Anche se spesso si sostiene che il sistema previdenziale italiano sia poco flessibile, esistono in realtà alcuni margini di scelta per chi decide quando uscire dal lavoro. Diverse misure previste dal nostro ordinamento consentono ai lavoratori di optare per la pensione o, in alternativa, di rimandare l’uscita proseguendo l’attività lavorativa.
La decisione non è banale e richiede un’analisi attenta, perché in alcuni casi rimanere al lavoro può risultare vantaggioso, soprattutto alla luce delle novità normative introdotte negli ultimi anni.
“Buongiorno, mi chiamo Vincenzo e sono un vostro fedele lettore. Vorrei capire quali sono i vantaggi per noi lavoratori che potremmo ottenere un bonus sullo stipendio se rimandiamo la pensione.
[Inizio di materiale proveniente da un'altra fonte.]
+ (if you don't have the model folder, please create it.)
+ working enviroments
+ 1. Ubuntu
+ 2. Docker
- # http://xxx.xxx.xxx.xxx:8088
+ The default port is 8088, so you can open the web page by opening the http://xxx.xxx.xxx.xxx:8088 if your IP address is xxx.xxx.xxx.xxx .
Sono un impiegato d’ufficio presso un’azienda del settore trasporti. A novembre compirò 67 anni e ho già maturato 35 anni di contributi. Dovrei andare in pensione a novembre, ma vorrei sapere se rimandando l’uscita potrei ottenere un incremento dello stipendio. In alcuni vostri articoli ho letto che, rimandando il pensionamento, si può percepire uno stipendio più alto e continuare ad accumulare contributi.”
Restare al lavoro e rimandare la pensione: conviene a volte, ma in alcuni casi non è possibile
Andare in pensione è un traguardo importante, spesso atteso con ansia, ma anche carico di incertezze. Non è facile lasciare il lavoro, soprattutto se ci si sente ancora capaci e motivati a proseguire. In molti casi, continuare a lavorare consente di ottenere una pensione più alta, specialmente nel sistema contributivo.
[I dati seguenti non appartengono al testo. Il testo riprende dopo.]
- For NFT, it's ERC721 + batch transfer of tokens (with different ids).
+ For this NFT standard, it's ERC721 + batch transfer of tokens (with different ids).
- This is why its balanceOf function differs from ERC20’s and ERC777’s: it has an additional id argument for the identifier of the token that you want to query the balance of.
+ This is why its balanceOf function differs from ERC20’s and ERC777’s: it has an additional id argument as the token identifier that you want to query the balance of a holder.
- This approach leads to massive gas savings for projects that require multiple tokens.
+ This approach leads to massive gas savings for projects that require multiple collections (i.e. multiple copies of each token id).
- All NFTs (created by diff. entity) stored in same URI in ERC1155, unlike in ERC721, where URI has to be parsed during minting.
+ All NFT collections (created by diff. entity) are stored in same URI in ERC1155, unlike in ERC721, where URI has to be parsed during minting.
Nel sistema contributivo, infatti, ogni anno di lavoro in più contribuisce ad aumentare il montante individuale, e quindi anche l’importo futuro della pensione.
Tuttavia, bisogna fare attenzione: se il lavoratore ha iniziato a versare contributi dopo il 31 dicembre 1995, la pensione sarà interamente contributiva, e rimandare l’uscita porta reali vantaggi. Ma se ha versato anche prima del 1996, entra in gioco anche la quota retributiva, calcolata sulla base delle retribuzioni degli ultimi 5 anni. In questo caso, avere stipendi bassi proprio nella parte finale della carriera può penalizzare l’importo della pensione.
I contributi, i versamenti, lo stipendio e il trattamento previdenziale: ecco cosa conta davvero
Nel 2025, è ancora in vigore una misura che permette ai lavoratori che rimandano la pensione di ottenere un bonus sullo stipendio, pari al 9,19% della retribuzione lorda.
Si tratta della quota di contributi a carico del lavoratore che normalmente viene trattenuta in busta paga e versata all’INPS. In pratica, un lavoratore dipendente iscritto al FPLD (Fondo Pensioni Lavoratori Dipendenti) versa il 33% della retribuzione, di cui il 9,19% è a suo carico.
Chi decide di rimandare la pensione, pur avendo maturato i requisiti per farlo, può chiedere che questa quota non venga versata all’INPS, ma resti in busta paga, aumentando il netto mensile.
Va però sottolineato che durante il periodo in cui si percepisce il bonus, il lavoratore non accumula contribuzione piena, ma guadagna di più ogni mese.
Il bonus stipendio non vale sempre per chi rimanda la pensione
È importante non fare confusione.
Il bonus stipendiale, spesso chiamato “bonus Maroni“, non è disponibile per tutti. È infatti riservato esclusivamente a chi ha maturato i requisiti per la pensione anticipata ordinaria o per la Quota 103.
Nello specifico:
- per la pensione anticipata ordinaria: occorrono 42 anni e 10 mesi di contributi (per gli uomini) o 41 anni e 10 mesi (per le donne), indipendentemente dall’età;
- per la Quota 103: servono almeno 62 anni di età e 41 anni di contributi.
Quindi, chi — come il nostro lettore — ha raggiunto i 67 anni di età e ha 35 anni di contributi, rientra nel regime della pensione di vecchiaia. In questo caso, non è possibile accedere al bonus.
Inoltre, anche per coloro che possono usufruirne, il bonus cessa automaticamente al compimento dei 67 anni, età che segna il limite massimo per restare al lavoro con questo tipo di incentivo.